Sam rolls his head slowly from side to side and it’s astounding, this much physicality existing within reach. Like a whole other dimension. The surprisingly soft swell of his brother’s belly beside the hard jut of his hipbone, and the shifting sands of his clothes on which Sam finally finds purchase.

“Okay, okay,” Dean’s muttering above his head, and then there’s the sound of metal and denim and then Dean is meeting his eyes and saying, again, “Okay.” Saying, “Come on.”

Sam doesn’t need telling twice. It’s been a long time, so fucking long, but he’s not trying for style points. He’s focused on taking as much of his brother into himself as he can and he’s not thinking about it. Not at all.

It takes forever and it’s over in the next breath. It feels like the way time kept tripping him up after he’d finally got out of Hell, really and truly. Dean turns and slides down beside him, back against the car, and Sam all but falls sideways off the crate, ass hitting concrete and his shoulder pressed against Dean’s, whose halfhearted attempts eventually bring his jeans back into order.
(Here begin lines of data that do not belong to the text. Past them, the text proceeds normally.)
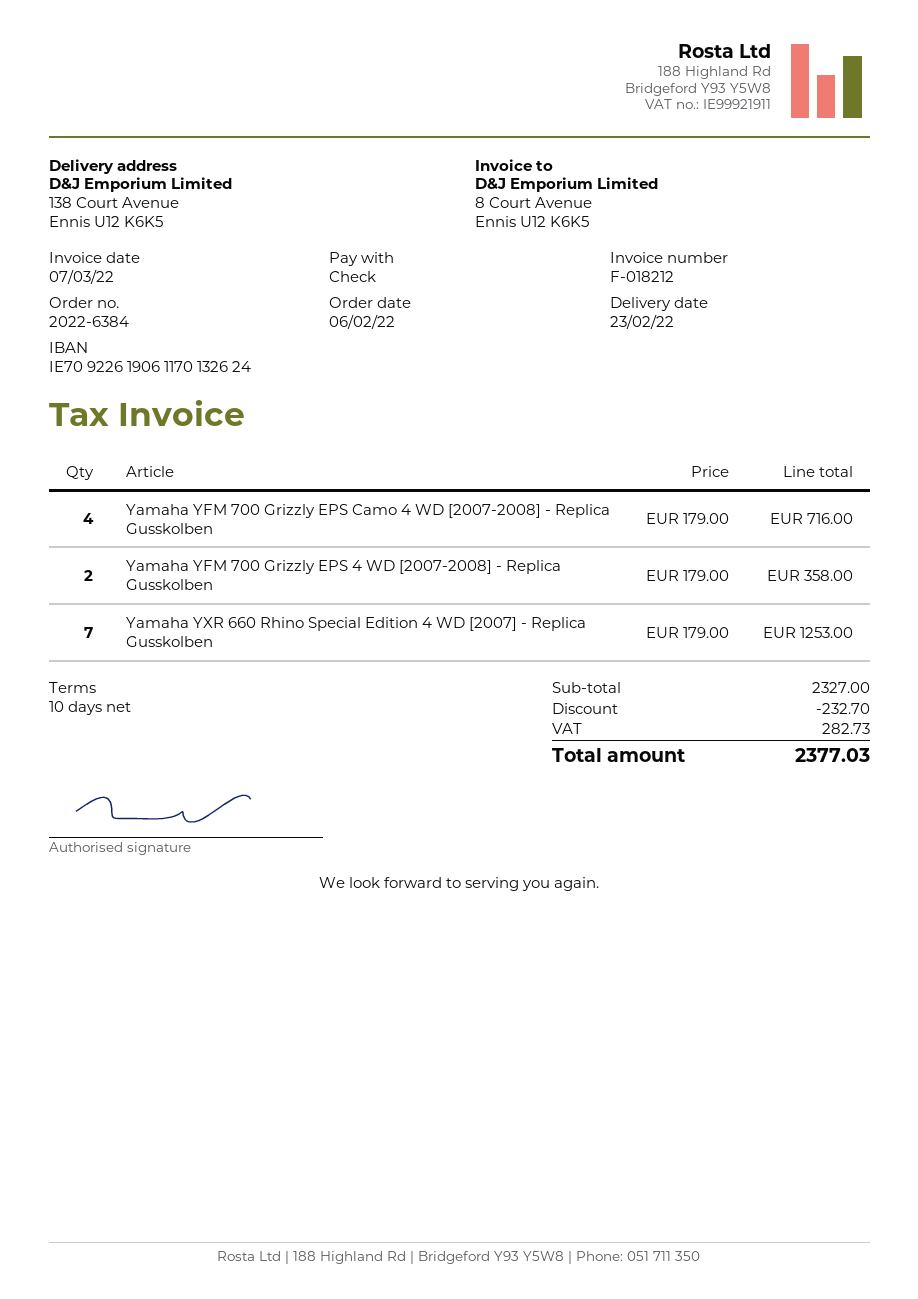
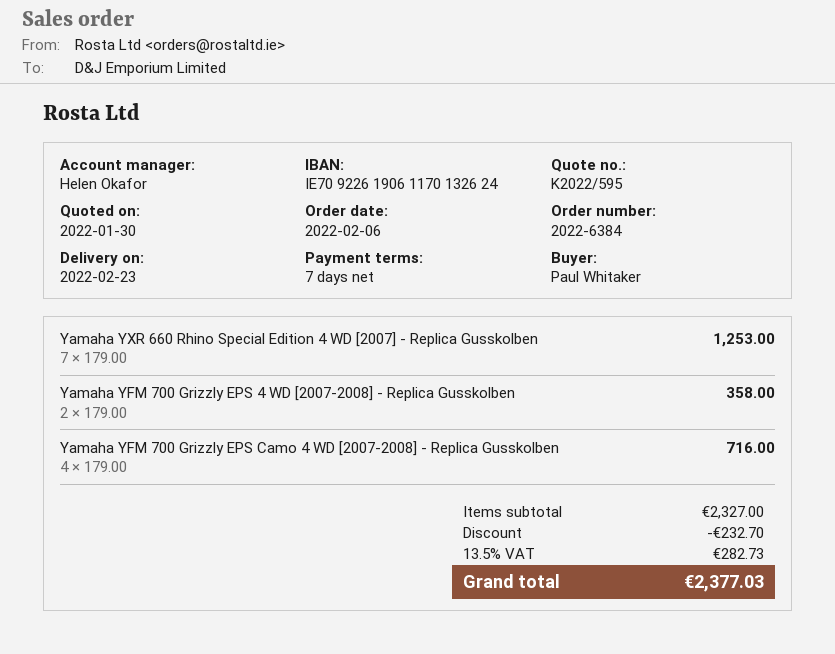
payment terms: 10 days -> 7 days

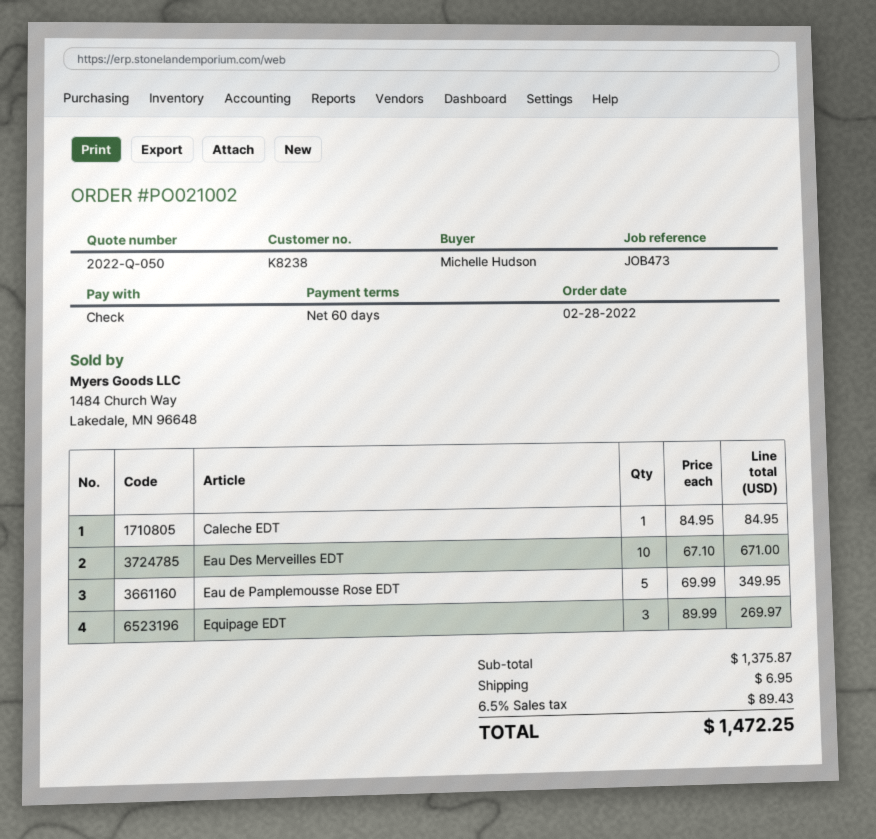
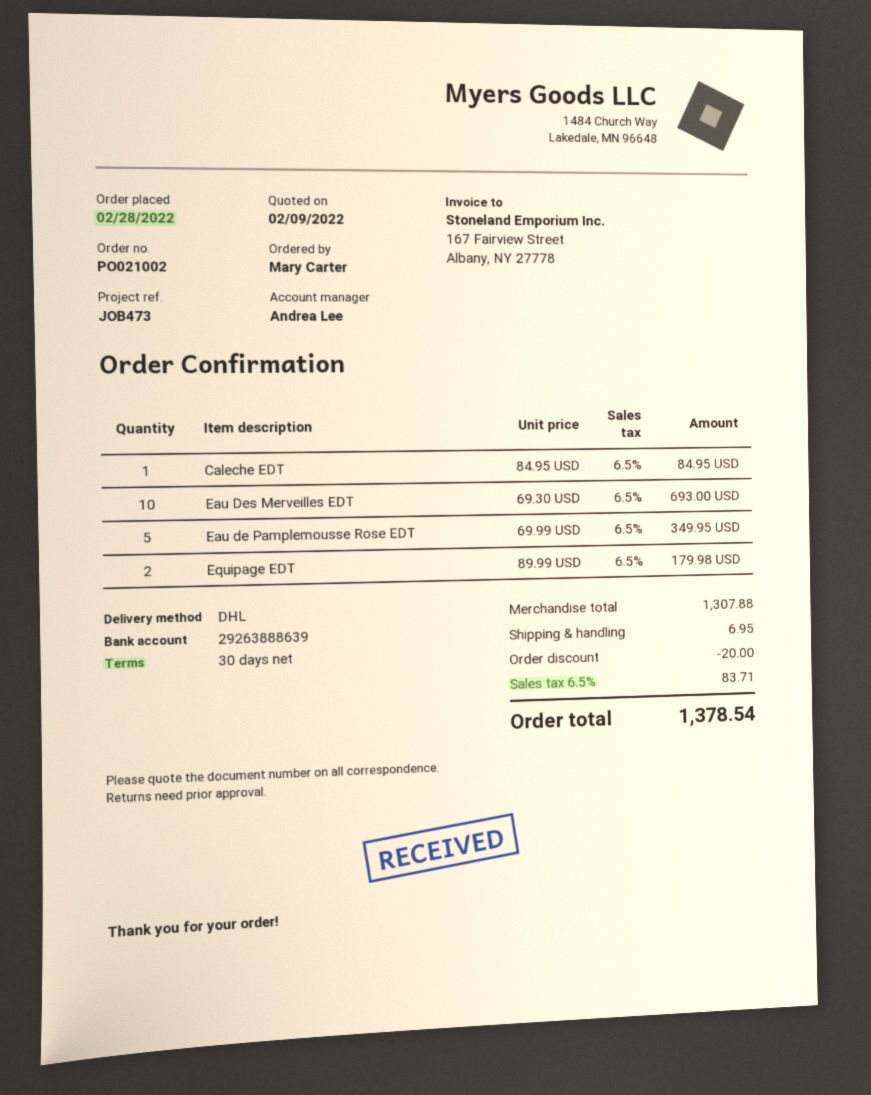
payment terms: 60 days -> 30 days
ordered by: Michelle Hudson -> Mary Carter
Eau Des Merveilles EDT: 10 x 67.10 = 671.00 -> 10 x 69.30 = 693.00
Equipage EDT: 3 x 89.99 = 269.97 -> 2 x 89.99 = 179.98
subtotal: 1375.87 -> 1307.88
discount: none -> 20.00
tax: 6.5% = 89.43 -> 6.5% = 83.71
total: 1472.25 -> 1378.54

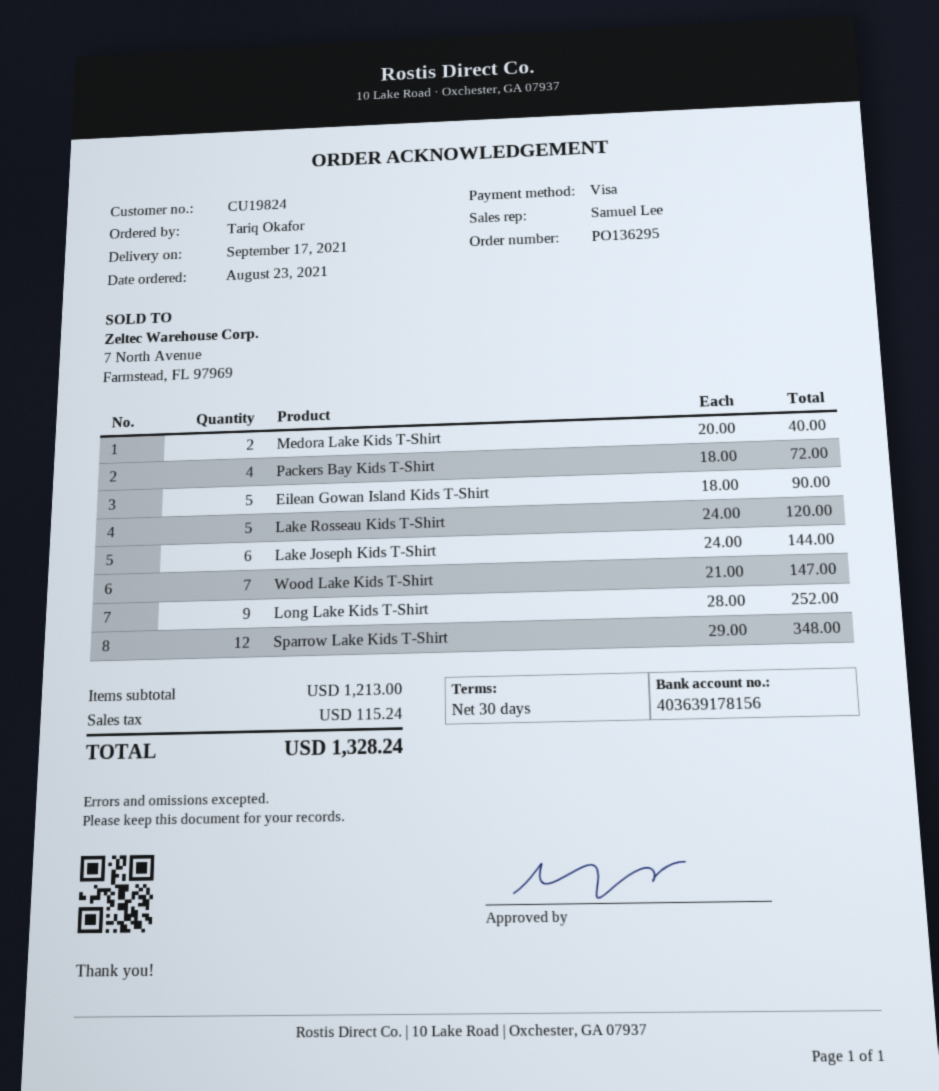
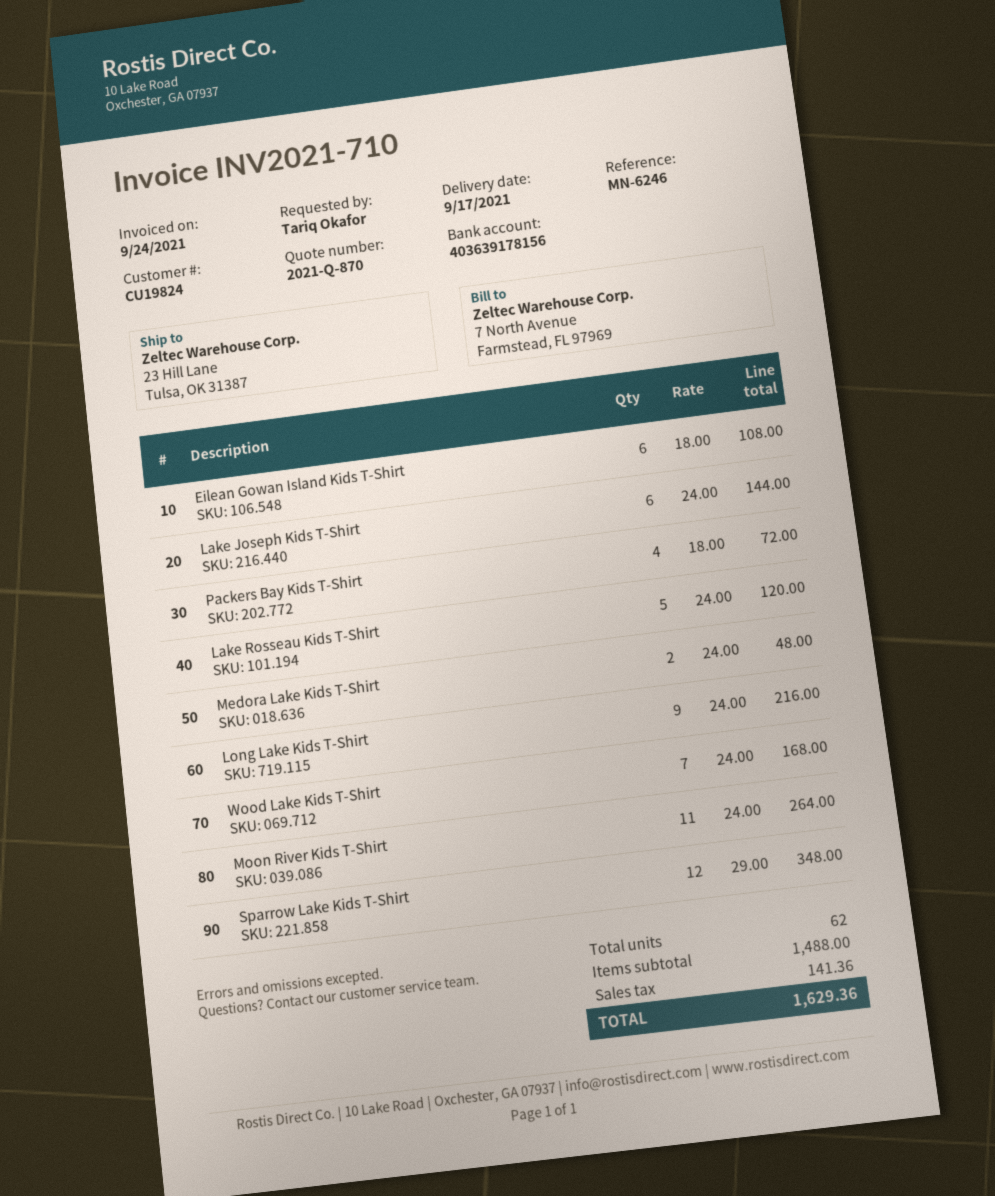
Medora Lake Kids T-Shirt: 2 x 20.00 = 40.00 -> 2 x 24.00 = 48.00
Eilean Gowan Island Kids T-Shirt: 5 x 18.00 = 90.00 -> 6 x 18.00 = 108.00
Wood Lake Kids T-Shirt: 7 x 21.00 = 147.00 -> 7 x 24.00 = 168.00
Long Lake Kids T-Shirt: 9 x 28.00 = 252.00 -> 9 x 24.00 = 216.00
Moon River Kids T-Shirt: none -> 11 x 24.00 = 264.00
subtotal: 1213.00 -> 1488.00
tax: 115.24 -> 141.36
total: 1328.24 -> 1629.36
Sam watches his every move and tries not to let himself lick his lips; he doesn’t want to waste it, because once the taste is gone, he knows he’ll start doubting that it ever happened.

“Well,” Dean says, voice thick and slow, and he actually pats Sam’s thigh and lets his hand rest there. Sam can’t tear his eyes away. “That was about eighteen years coming, right?”

Sam actually can tear his eyes away, as it turns out. He laughs and looks up at Dean. “Try about eighteen hundred. Counting Hell-years.”

“Dude,” Dean groans and leans his head back. “That’s not funny.”

Sam shrugs and looks back to where Dean is still touching him. “It’s a little funny.”

Sam moves slowly like a hunter trying not to spook his prey, and then he’s tracing the outline of Dean’s fingers against the denim covering Sam’s skin. His breath starts coming quicker and he blurts out, “Hey Dean, I swear to god, if you—”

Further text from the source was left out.